• _WHAT YOU ARE ASKED TO DO_
Your answer must consist only of the lines from the start of the entries through the line that holds "- ☐ Used the", copied exactly, with no pictures.

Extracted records
* * * * * * * * *

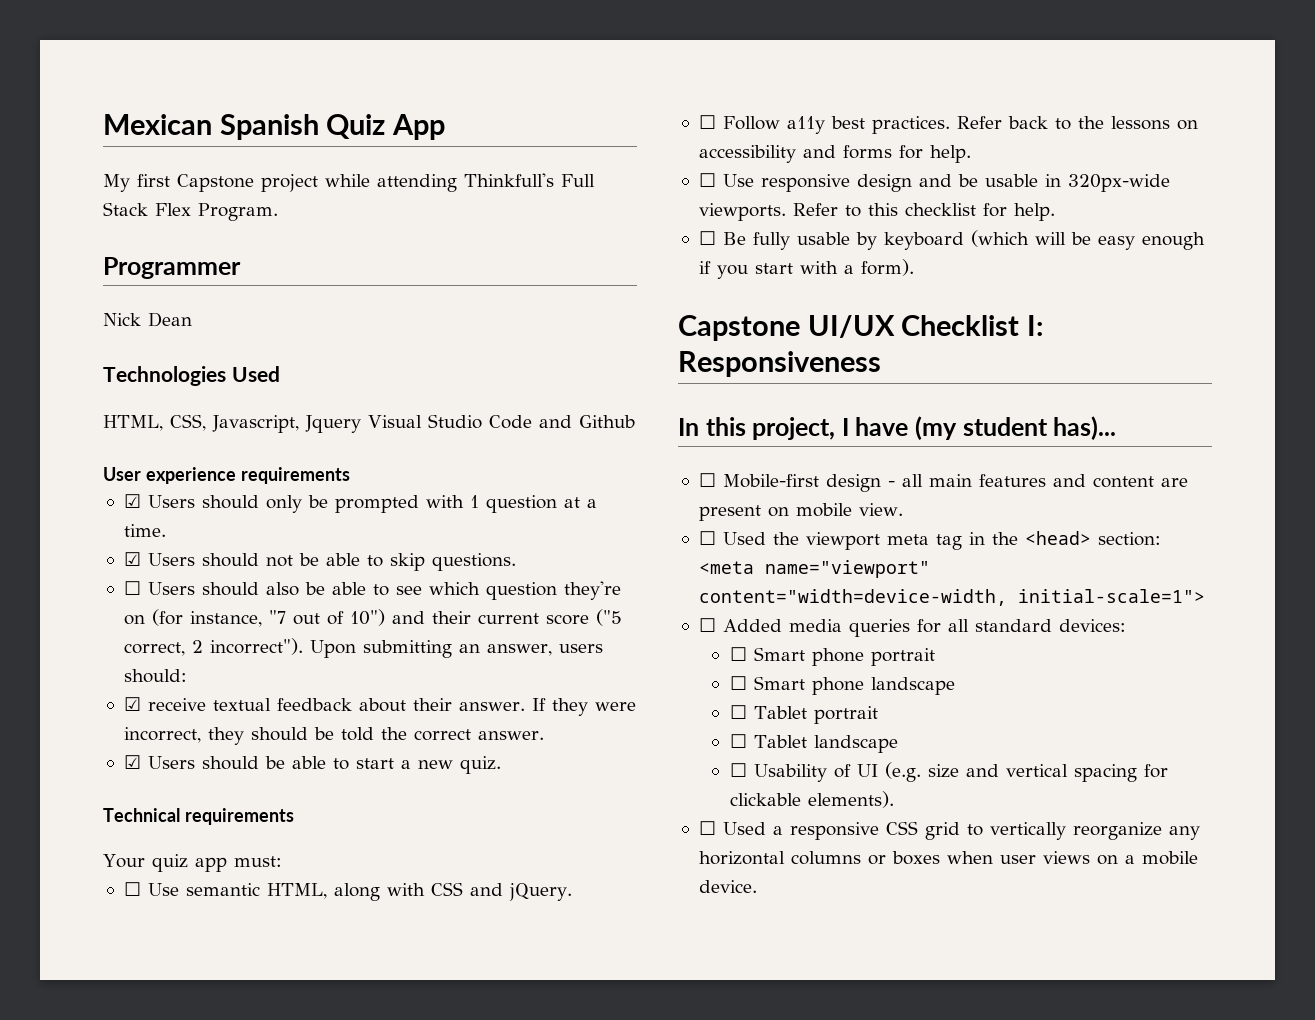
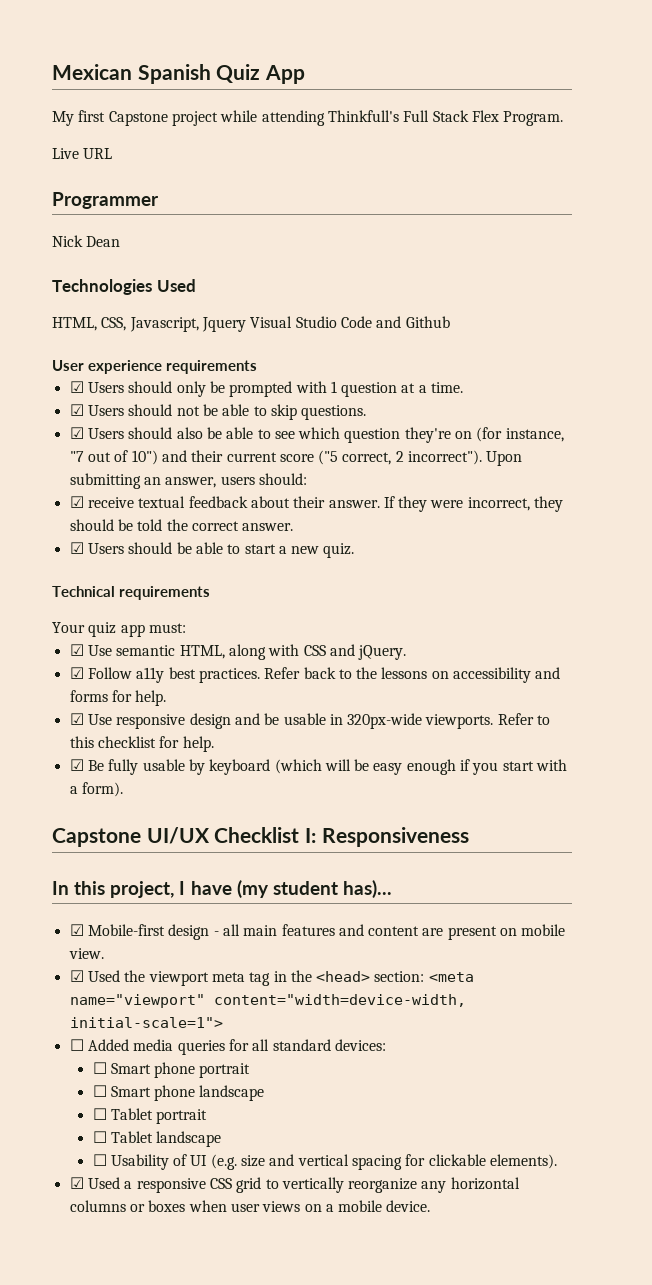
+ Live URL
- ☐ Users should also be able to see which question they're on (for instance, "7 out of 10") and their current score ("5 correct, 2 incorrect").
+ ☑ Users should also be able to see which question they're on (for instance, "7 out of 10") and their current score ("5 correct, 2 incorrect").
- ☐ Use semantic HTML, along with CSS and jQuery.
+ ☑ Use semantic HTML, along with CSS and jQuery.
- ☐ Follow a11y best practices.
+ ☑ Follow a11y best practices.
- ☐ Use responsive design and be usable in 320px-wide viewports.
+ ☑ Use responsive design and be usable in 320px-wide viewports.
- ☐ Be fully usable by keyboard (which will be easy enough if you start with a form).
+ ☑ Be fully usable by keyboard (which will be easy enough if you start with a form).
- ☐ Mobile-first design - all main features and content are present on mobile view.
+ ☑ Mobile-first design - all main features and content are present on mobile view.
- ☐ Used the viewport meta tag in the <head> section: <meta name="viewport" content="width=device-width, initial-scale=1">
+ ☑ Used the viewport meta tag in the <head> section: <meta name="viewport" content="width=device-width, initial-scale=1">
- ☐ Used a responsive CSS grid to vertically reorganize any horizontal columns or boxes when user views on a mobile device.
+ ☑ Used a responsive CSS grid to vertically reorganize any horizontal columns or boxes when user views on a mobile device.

* * * * * * * * *

• _OUTPUT_
+ Live URL
- ☐ Users should also be able to see which question they're on (for instance, "7 out of 10") and their current score ("5 correct, 2 incorrect").
+ ☑ Users should also be able to see which question they're on (for instance, "7 out of 10") and their current score ("5 correct, 2 incorrect").
- ☐ Use semantic HTML, along with CSS and jQuery.
+ ☑ Use semantic HTML, along with CSS and jQuery.
- ☐ Follow a11y best practices.
+ ☑ Follow a11y best practices.
- ☐ Use responsive design and be usable in 320px-wide viewports.
+ ☑ Use responsive design and be usable in 320px-wide viewports.
- ☐ Be fully usable by keyboard (which will be easy enough if you start with a form).
+ ☑ Be fully usable by keyboard (which will be easy enough if you start with a form).
- ☐ Mobile-first design - all main features and content are present on mobile view.
+ ☑ Mobile-first design - all main features and content are present on mobile view.
- ☐ Used the viewport meta tag in the <head> section: <meta name="viewport" content="width=device-width, initial-scale=1">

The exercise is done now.